Cantor cited a statement by Howard Dean, a former chairman of the Democratic Party and a physician, that tort reform was not in the bill because the Democratic majority did not want to take on the trial lawyers. Cantor claimed the language he was proposing “adds real meaningful medical liability reform . . . .” He also claimed that “its $54 billion in savings (would be used) to create a fund that will protect seniors, especially those in rural areas, from the steep cuts to Medicare in the Democrats' reform package.”

Rep. Reichert (R-Wash) supported the Cantor motion. Reichert claimed that, under the pending health care legislation, “one out of every five seniors will lose the Medicare health plan they chose.” He said that creating the fund proposed in the Cantor motion is “the only way that seniors can choose the preventive treatment they need.”

Rep. Braley (D-Iowa) opposed the motion. He said that “during this entire health care debate, we've heard a lot from our (Republican) friends . . . about something called medical liability reform, but . . . (not) one word about patient safety. If you want to talk about real meaningful health care reform, it's important to talk about the most critical aspect of true, meaningful health care reform--standing up for patients.”

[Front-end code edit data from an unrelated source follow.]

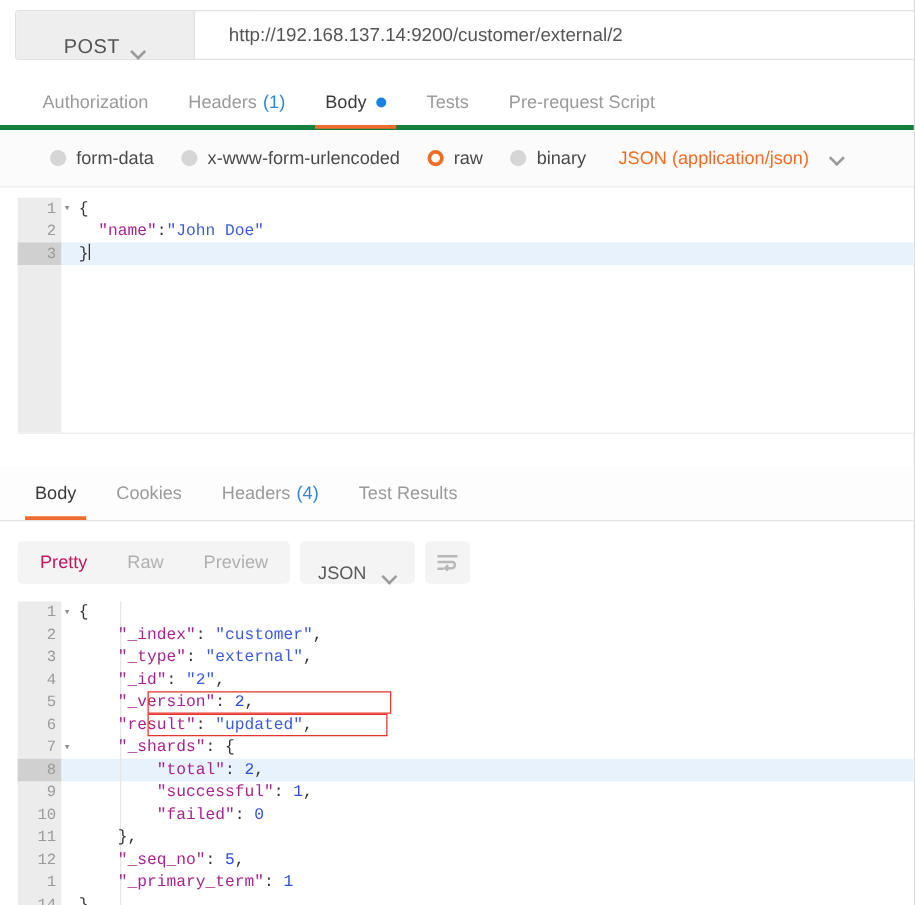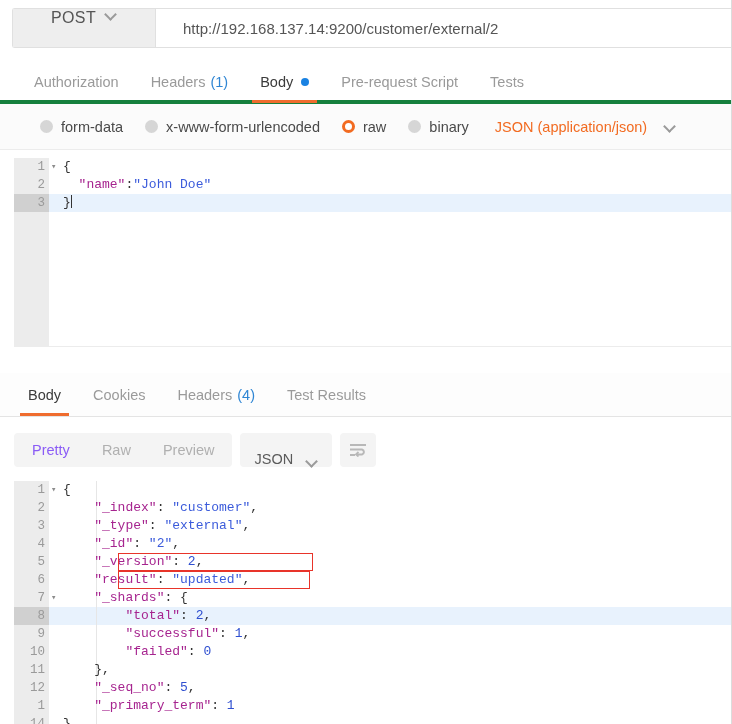"POST" .method-select { align-items: flex-start -> flex-end }
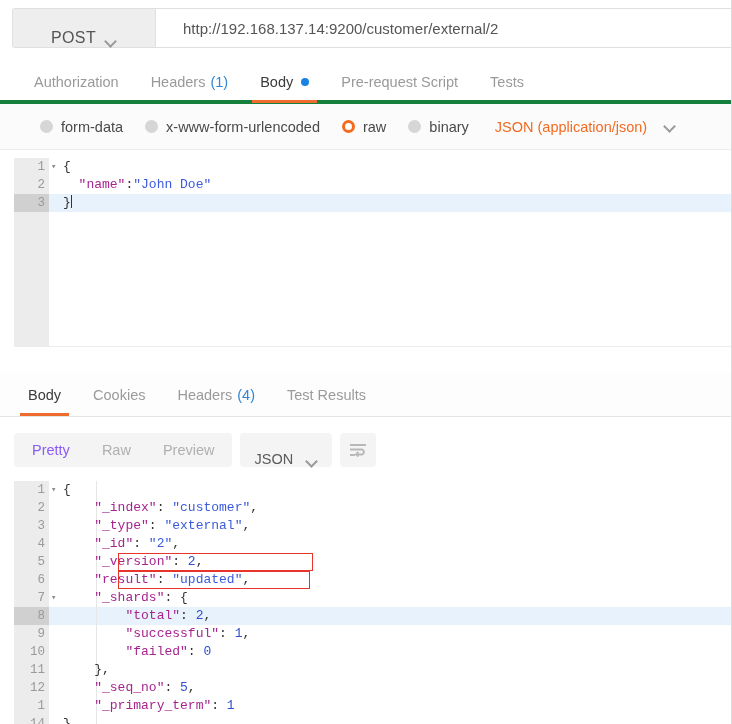"Pre-request Script" div.tab { order: before "Tests" -> after "Tests" }
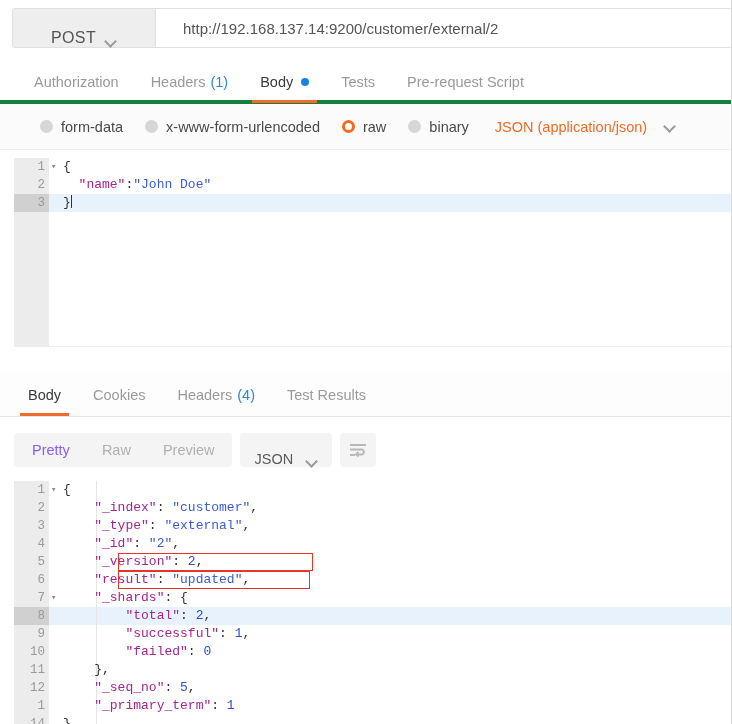"Pretty" .seg.active { color: #8b5cf6 -> #be185d }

House Majority Leader Hoyer (D-MD) said that the effect of the language Rep. Cantor was proposing would be to provide “for substantial billions of dollars back to the insurance companies. That's what their objective is.” He also questioned the claim of Rep. Cantor regarding the unfair treatment of senior citizens, saying that there had been no real study of the matter.

The motion was defeated by a vote of 187-247.  One hundred and seventy-four Republicans and thirteen Democrats voted “aye”. Two hundred and forty-four Democrats and three Republicans voted “nay”. As a result, the House rejected the effort to add language to the major health legislation to limit medical liability law suits and to create a fund for senior citizens to absorb any potential reductions in Medicare benefits.